Diego Gualandris e la luce che danza: un viaggio onirico a Spazio Pesca
- Eleonora F.
- 18 mar
- Tempo di lettura: 2 min
Seguo il lavoro di Diego Gualandris da tempo e ogni volta che osservo le sue opere, ho la sensazione di varcare la soglia di un universo sospeso tra realtà e sogno, dove la luce si fa materia e le forme vibrano di un'energia quasi mistica. È questa la sensazione che si prova visitando "Canzoni per animali d’appartamento", la mostra personale dell’artista ospitata da Spazio Pesca a Milano dal 26 marzo al 13 giugno 2025.
Curata da Arianna Pavoncello e Carolina Latour, l’esposizione si inserisce nel ciclo di mostre the time it takes, un progetto che riflette sul tempo della creazione artistica, sulla sua dilatazione e sulla sua resistenza rispetto alla frenesia contemporanea. E chi meglio di Gualandris per interpretare questa riflessione? Il suo lavoro sembra sfidare il concetto stesso di tempo, immergendoci in visioni eterne, lontane, eppure così incredibilmente intime.

Un sole che pulsa di vita
Il cuore della mostra ruota attorno a due serie pittoriche che hanno come soggetto il sole, elemento centrale nella ricerca dell’artista. Gualandris non lo rappresenta come simbolo mistico o ultraterreno, ma lo rielabora in chiave vivente, animale, in continua trasformazione.
Nella serie “Il sole da giovane”, piccoli dipinti a olio su tavola catturano un momento di esplosione vitale: il sole è ancora adolescente, impetuoso, carico di energia e inconsapevolezza.

"Lingue di fuoco protendono all’esterno come tentacoli, contenendo nella loro stessa forma l’allusione a qualcosa di biologico, alla potenza della vita nell’aspetto di un fiore o di un virus."
Diversamente, nella seconda serie presentata in mostra, il sole si sposta verso una dimensione più adulta. Qui si colloca su una linea d’orizzonte immaginaria, generando paesaggi desertici, sospesi tra il ricordo e il futuro. Una delle ispirazioni di Gualandris è stata la copertina del Vangelo e Atti degli Apostoli edizione San Paolo, un’immagine che molti di noi hanno incrociato almeno una volta nella vita. Il modo in cui l’artista la trasforma, rielaborandola in una sorta di ciclo pittorico fantasy, mi ha colpito profondamente.

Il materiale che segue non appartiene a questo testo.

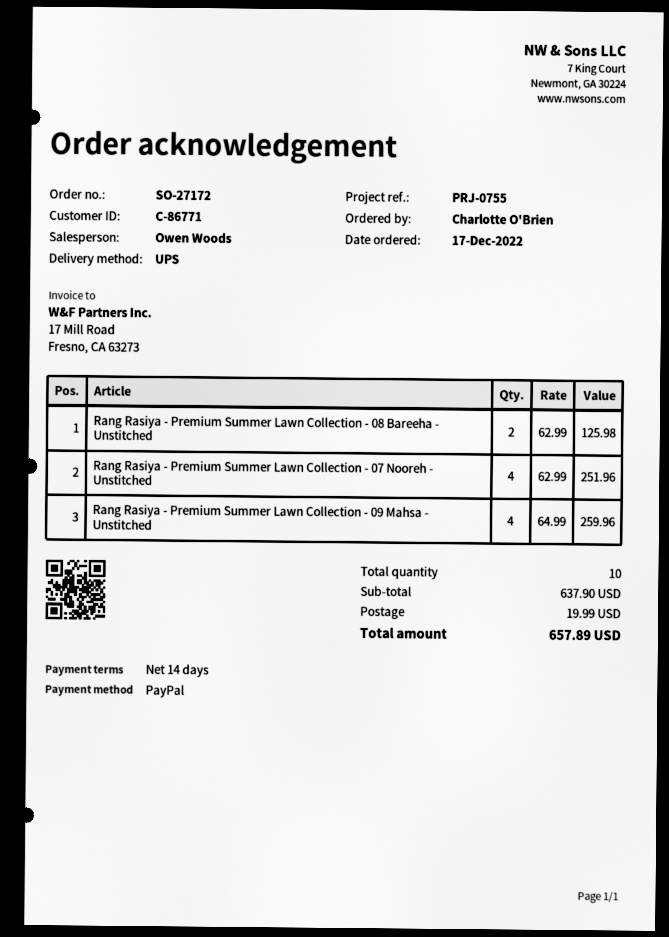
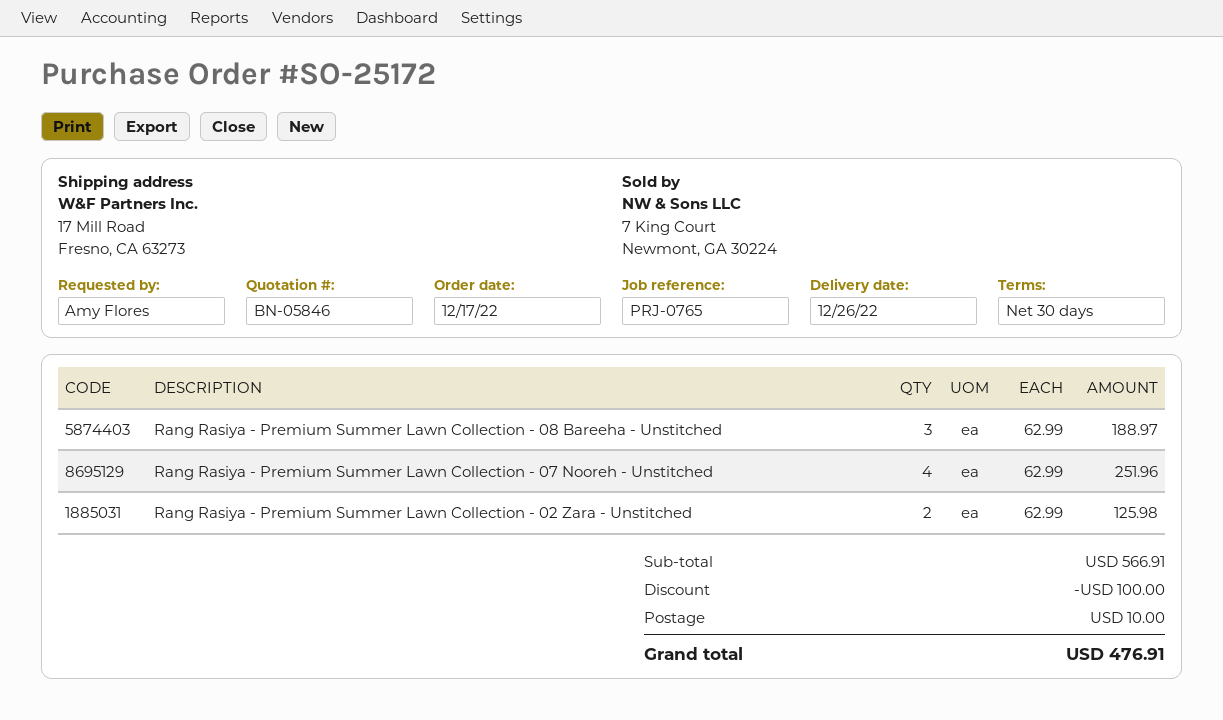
order number: SO-27172 -> SO-25172
payment terms: 14 days -> 30 days
reference: PRJ-0755 -> PRJ-0765
ordered by: Charlotte O'Brien -> Amy Flores
Rang Rasiya - Premium Summer Lawn Collection - 08 Bareeha - Unstitched: 2 x 62.99 = 125.98 -> 3 x 62.99 = 188.97
Rang Rasiya - Premium Summer Lawn Collection - 09 Mahsa - Unstitched: 4 x 64.99 = 259.96 -> none
Rang Rasiya - Premium Summer Lawn Collection - 02 Zara - Unstitched: none -> 2 x 62.99 = 125.98
subtotal: 637.90 -> 566.91
discount: none -> 100.00
shipping: 19.99 -> 10.00
total: 657.89 -> 476.91

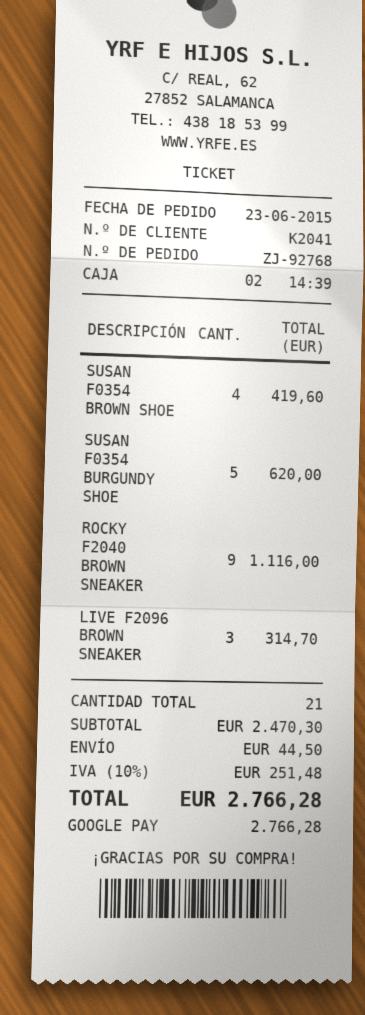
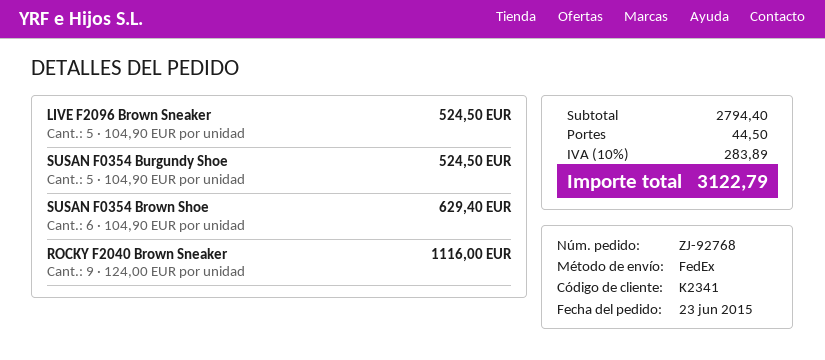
customer number: K2041 -> K2341
SUSAN F0354 BROWN SHOE: 4 for 419.60 -> 6 for 629.40
SUSAN F0354 BURGUNDY SHOE: 5 for 620.00 -> 5 for 524.50
LIVE F2096 BROWN SNEAKER: 3 for 314.70 -> 5 for 524.50
subtotal: 2470.30 -> 2794.40
tax: 10% = 251.48 -> 10% = 283.89
total: 2766.28 -> 3122.79

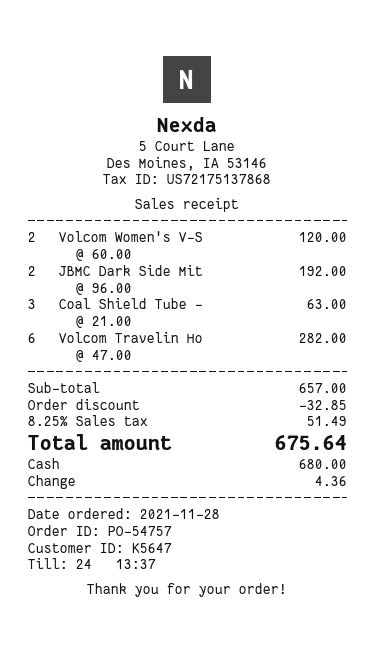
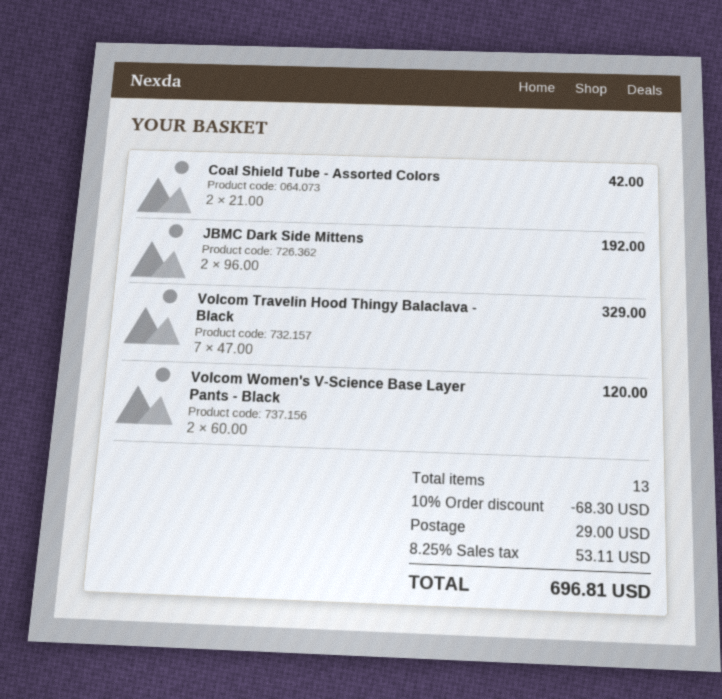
Coal Shield Tube -: 3 x 21.00 = 63.00 -> 2 x 21.00 = 42.00
Volcom Travelin Ho: 6 x 47.00 = 282.00 -> 7 x 47.00 = 329.00
discount: 32.85 -> 68.30
shipping: none -> 29.00
tax: 8.25% = 51.49 -> 8.25% = 53.11
total: 675.64 -> 696.81

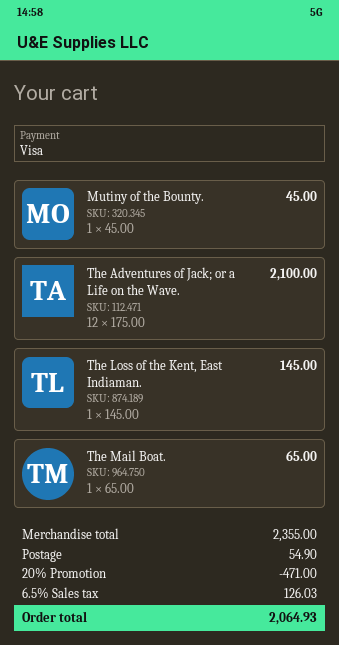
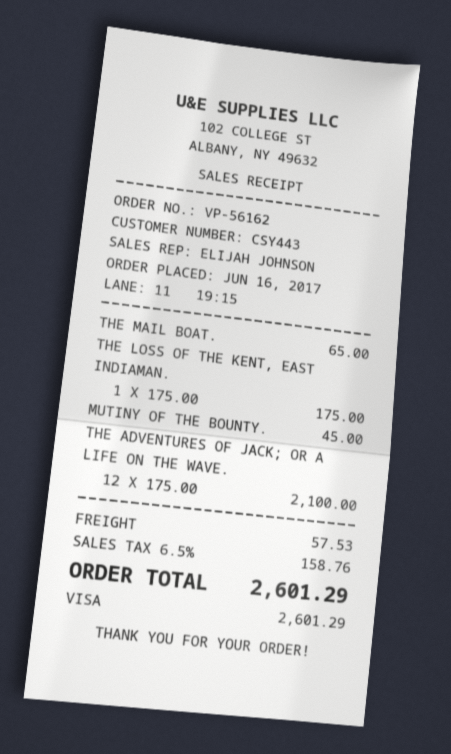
The Loss of the Kent, East Indiaman.: 1 x 145.00 = 145.00 -> 1 x 175.00 = 175.00
discount: 20% = 471.00 -> none
shipping: 54.90 -> 57.53
tax: 6.5% = 126.03 -> 6.5% = 158.76
total: 2064.93 -> 2601.29

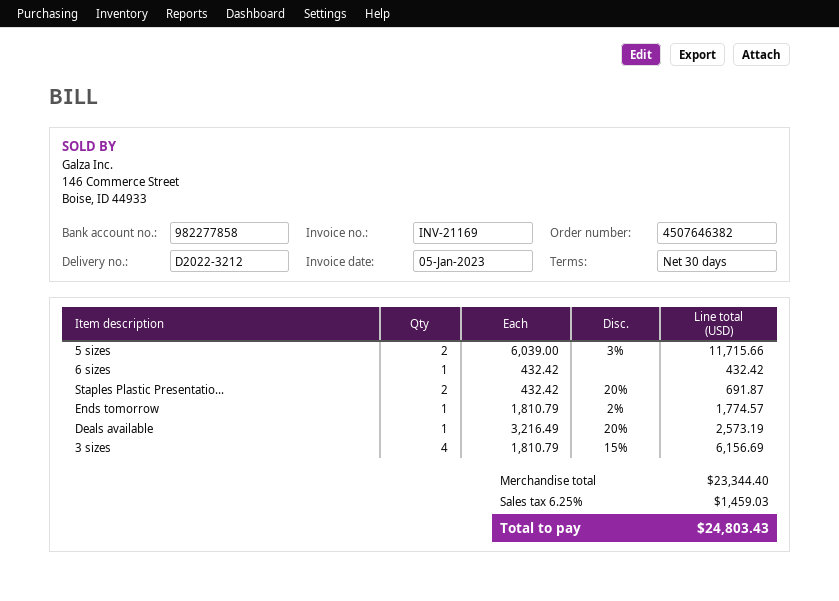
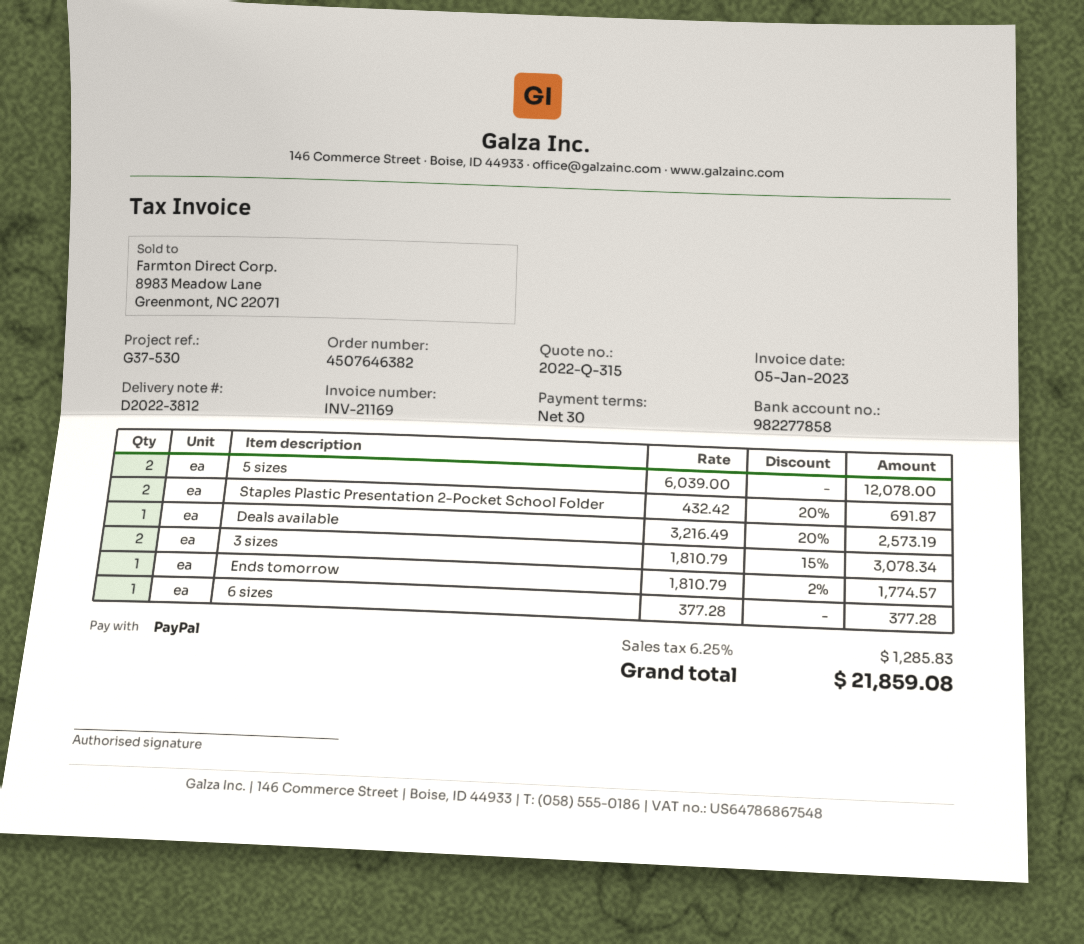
delivery note number: D2022-3212 -> D2022-3812
5 sizes: 2 x 6039.00 - 3% = 11715.66 -> 2 x 6039.00 = 12078.00
6 sizes: 1 x 432.42 = 432.42 -> 1 x 377.28 = 377.28
3 sizes: 4 x 1810.79 - 15% = 6156.69 -> 2 x 1810.79 - 15% = 3078.34
tax: 6.25% = 1459.03 -> 6.25% = 1285.83
total: 24803.43 -> 21859.08

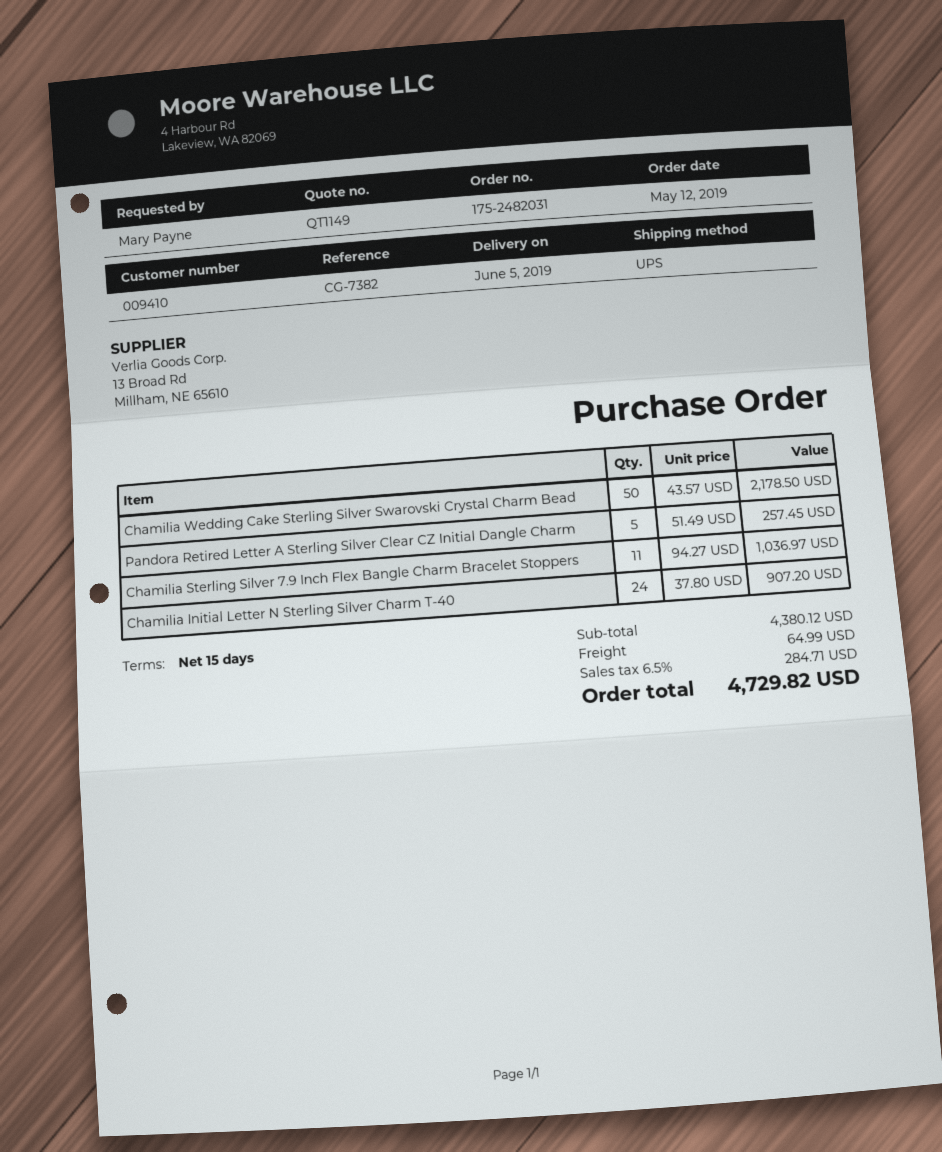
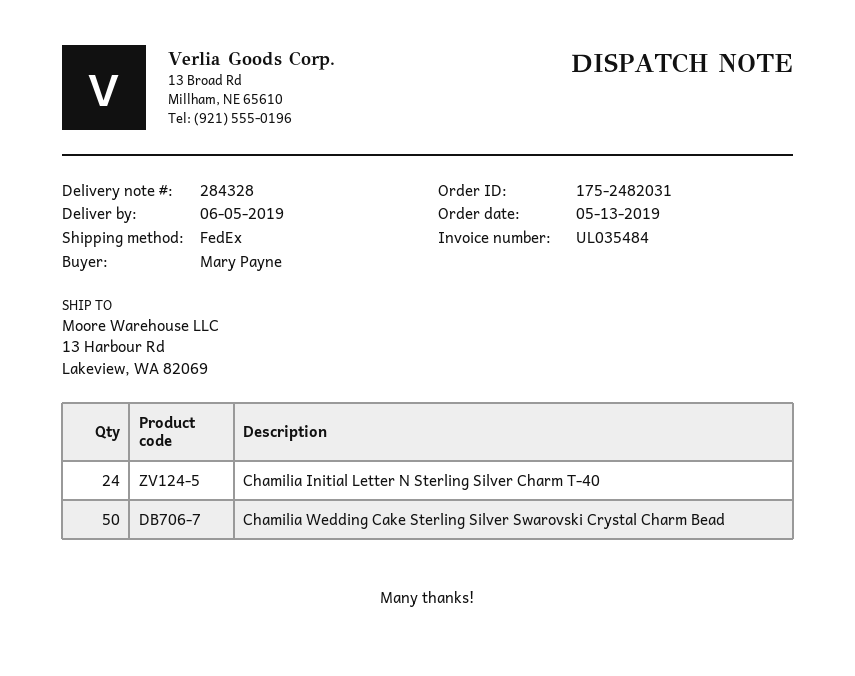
order date: 2019-05-12 -> 2019-05-13
shipping method: UPS -> FedEx
Pandora Retired Letter A Sterling Silver Clear CZ Initial Dangle Charm: 5 -> none
Chamilia Sterling Silver 7.9 Inch Flex Bangle Charm Bracelet Stoppers: 11 -> none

Un mondo onirico che si intreccia con la memoria
Ciò che rende l’arte di Gualandris così straordinaria è la sua capacità di evocare mondi fantastici che attingono alla memoria collettiva e personale. Le sue tele sembrano finestre su dimensioni parallele, che mescolano mitologia, cultura pop, cinema e letteratura. Le atmosfere ricordano il pianeta desertico di Tatooine in Star Wars, le visioni psichedeliche di Fantasia di Disney, e i paesaggi surreali di Dune.
Eppure, tutto appare estremamente autentico e vissuto. Come scrivono le curatrici, “Una moltitudine di piccoli occhi pulsanti scruta il visitatore. Come animali appostati, costringono lo spettatore a prendere le misure per avvicinarli, a muoversi piano ma tenendo lo sguardo fisso su di loro.”
Questa sensazione di essere osservati, di entrare in un ambiente abitato da presenze silenziose ma potenti, è ciò che rende questa mostra un’esperienza immersiva.

Arte che diventa esperienza sensoriale
Visitando Canzoni per animali d’appartamento, mi sono trovata a riflettere su quanto sia raro, oggi, fermarsi davanti a un’opera d’arte e lasciarsi trasportare completamente. Gualandris ci invita a farlo, ci chiede di abitare i suoi mondi e di riscoprire il potere dell’immaginazione. La sua arte non è mai statica, ma si muove, respira, cambia sotto i nostri occhi.